Truth is often colored by experience of the journey of life. The poet condenses this quest for truth into his mechanical routine from the college down to Harlem where he crosses St.Nicholas. The Y here refers to the ‘colored branch’ of the YMCA opened on “West Fifty-third Street in 1900, to serve the needs of migrants from the South. This particular branch of the Y also served as a hotel for black visitors to New York City who were denied access to the segregated hotels elsewhere. Among its guests were Ralph Ellison, Langston Hughes, and James Baldwin. During the Harlem Renaissance, the literati met here to exchange ideas. “The ‘Y’ may also function as a symbol here for logical alternatives between the truth and lies. He seeks his domestic domain to vent out the pent-up truth.

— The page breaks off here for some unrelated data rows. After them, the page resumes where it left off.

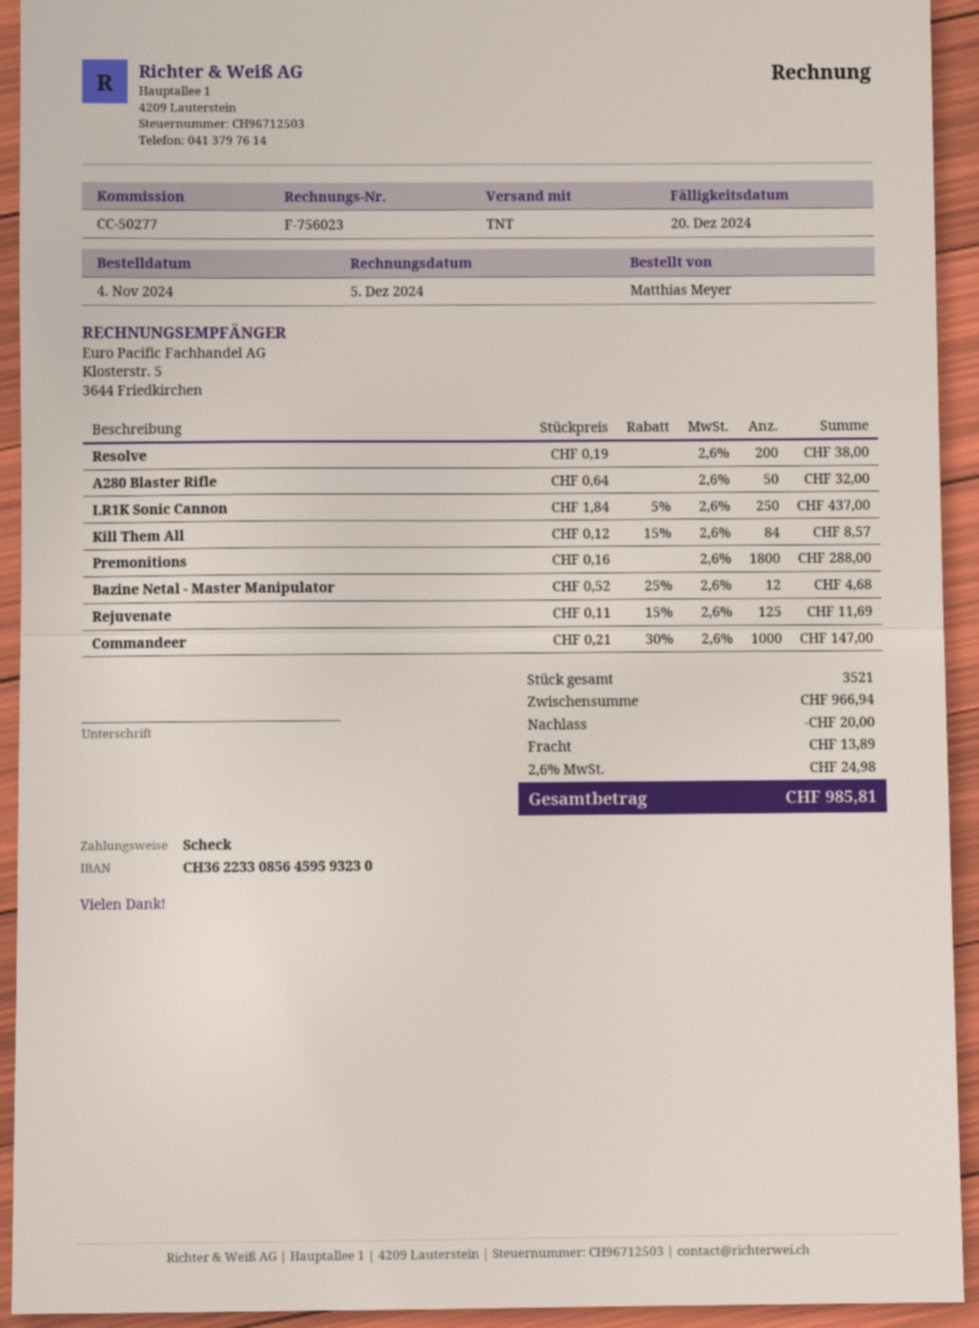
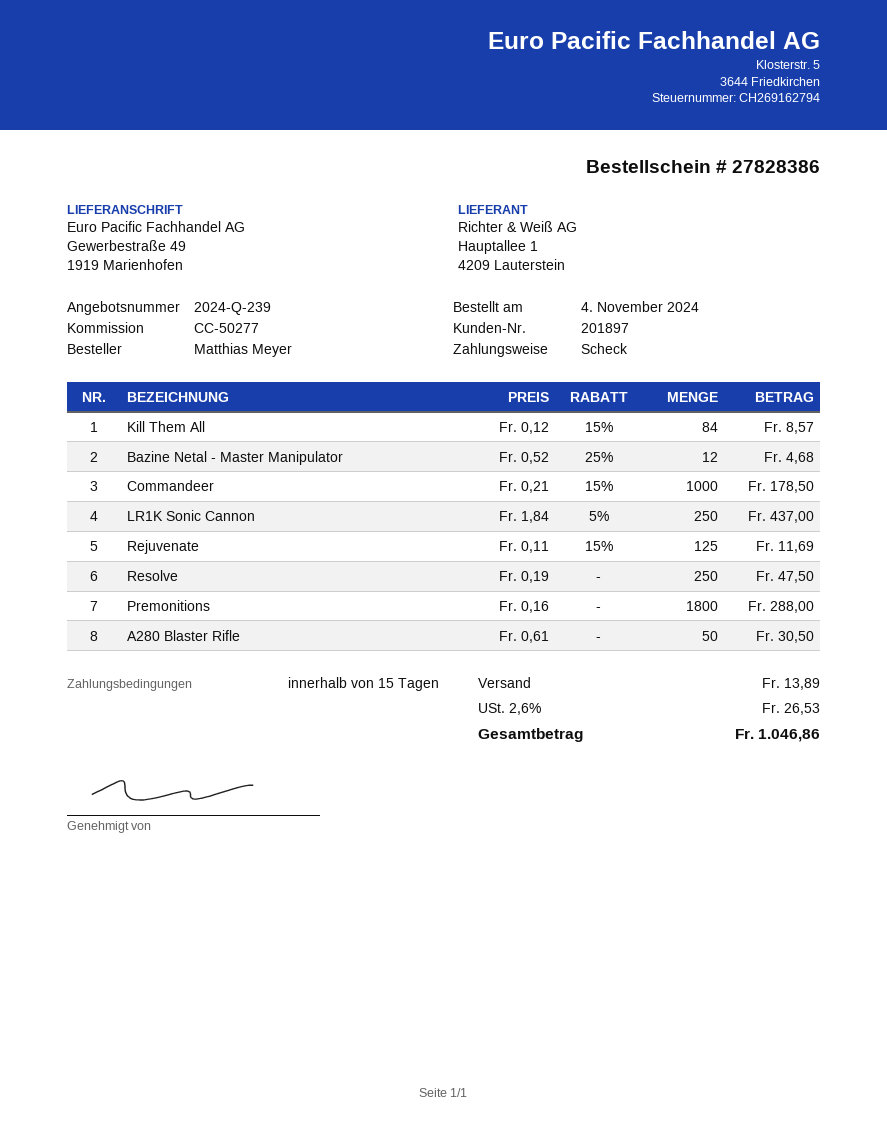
Resolve: 200 x 0.19 = 38.00 -> 250 x 0.19 = 47.50
A280 Blaster Rifle: 50 x 0.64 = 32.00 -> 50 x 0.61 = 30.50
Commandeer: 1000 x 0.21 - 30% = 147.00 -> 1000 x 0.21 - 15% = 178.50
discount: 20.00 -> none
tax: 2.6% = 24.98 -> 2.6% = 26.53
total: 985.81 -> 1046.86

He deems that the age of 22 is not a mature one to debunk the truth. He is a like basic human being lacking the basic sense perceptions. He can hear the instructor too, his mode of thinking is conditioned by the white instructor’s viewpoint. The speaker then poses an interesting contrast-the conversation between the speaker and Harlem on the page in black-and-black, and the speaker with New York: Black-and-white. But this combination is a strange one as the speaker echoes : ”’New York who??” The most unambiguous co dialogue would be the black-and-white one; through the heterogeneous combination one color would define the other thereby enriching the other’s identity rather than taking anything from the other through segregation and marginalization. He likes to perform basic functions like any normal human being like eat, drink and be in love, and cannot comprehend why he is seen as ‘different’. Education was not an elite affair. In his autobiography, The Big Sea, Hughes describes himself “[throwing] all the books as far out into the sea” (Hughes3). He longed to listen toBessie, bop,(a favorite of the colored)people or Bach(listened to by the whites).The poet wants to switch over to any of these with a sense of belonging without any of them sounding alien. Alliteration is used here to unite the people beyond the barriers of Apartheid and thereby symbolically unite them. Moreover, music also possesses the powerful capacity to unite and universalize people from all walks of life. The color of his skin did not define/redefine his preferences. Neither did the page that was his output contain his physical signature.
I guess being colored doesn't make me not like
the same things other folks like who are other races.
So will my page be colored that I write?
He declares that the page will not be wholly white, as it comes from him. It will also reflects the instructor’s ‘color’ as the speaker’s voice of education was handed over to him by the instructor. He was a part of the speaker, as much as the speaker was a part of him. Black was a part of white as much as white was a part of black. The contrast was the defining aspect, and the foregrounding criterion.